* [Exercise brief]: Between the line containing "(184, 291) none -> (323, 600) //" and the line containing "[693,511,764,527] _pages. ->" lies a run of lines; give that run again exactly, with both of those lines, and nothing else from the entries below.

* [Data supplied]:

--- --- ---

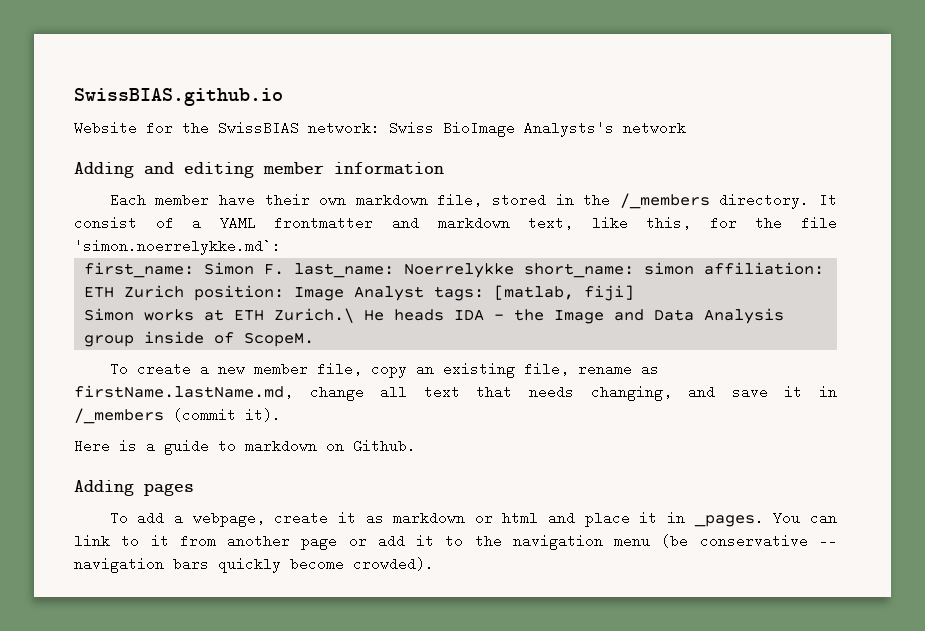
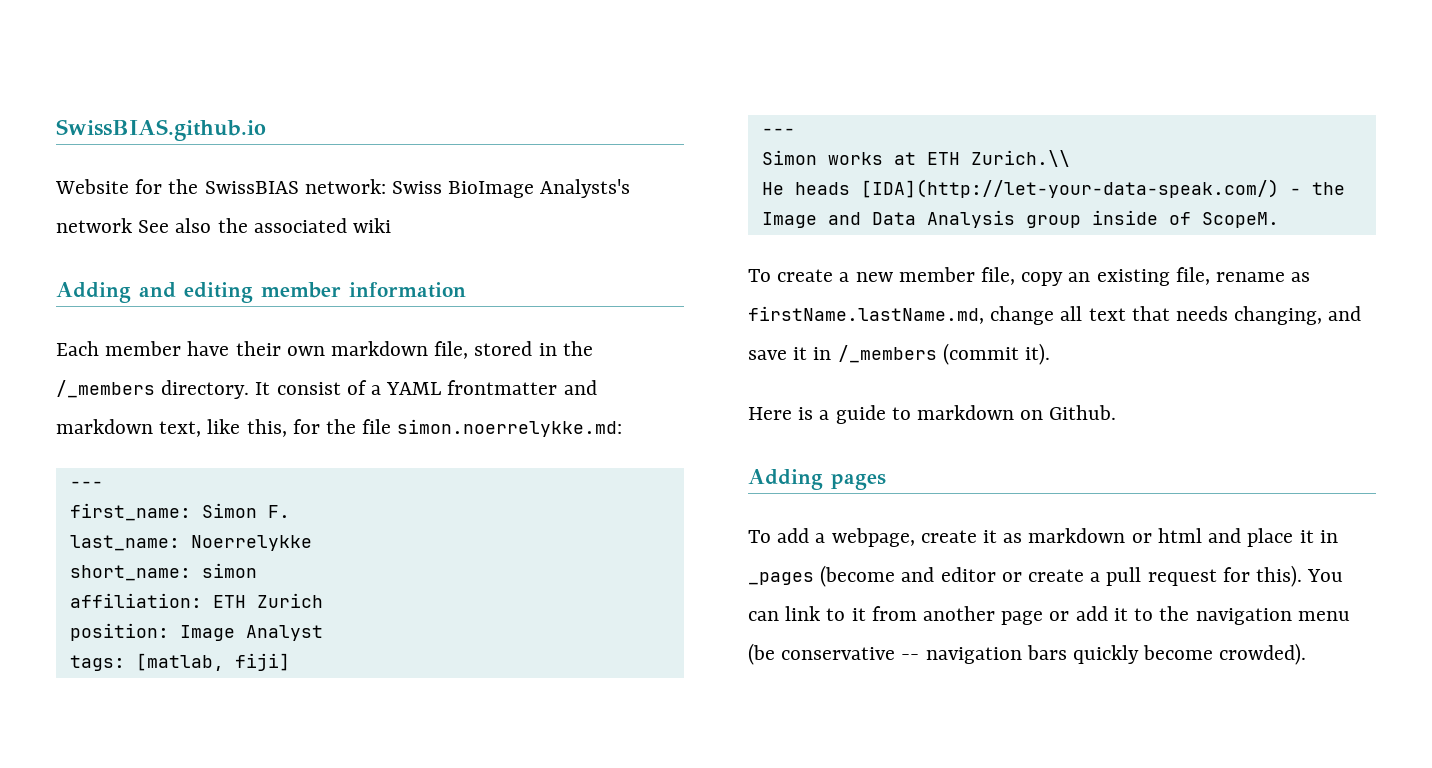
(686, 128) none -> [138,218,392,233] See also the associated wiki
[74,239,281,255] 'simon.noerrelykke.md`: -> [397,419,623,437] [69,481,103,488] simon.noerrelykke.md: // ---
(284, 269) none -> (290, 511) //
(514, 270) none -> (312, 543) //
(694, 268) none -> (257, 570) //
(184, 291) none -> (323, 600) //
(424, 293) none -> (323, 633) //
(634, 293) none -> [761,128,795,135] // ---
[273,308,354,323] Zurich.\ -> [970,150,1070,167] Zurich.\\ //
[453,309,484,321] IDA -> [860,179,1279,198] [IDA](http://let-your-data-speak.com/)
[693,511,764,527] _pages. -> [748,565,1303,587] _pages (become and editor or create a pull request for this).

--- --- ---

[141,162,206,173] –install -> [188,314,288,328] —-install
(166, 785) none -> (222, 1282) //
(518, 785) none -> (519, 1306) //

--- --- ---

* [Exercise response]:
(184, 291) none -> (323, 600) //
(424, 293) none -> (323, 633) //
(634, 293) none -> [761,128,795,135] // ---
[273,308,354,323] Zurich.\ -> [970,150,1070,167] Zurich.\\ //
[453,309,484,321] IDA -> [860,179,1279,198] [IDA](http://let-your-data-speak.com/)
[693,511,764,527] _pages. -> [748,565,1303,587] _pages (become and editor or create a pull request for this).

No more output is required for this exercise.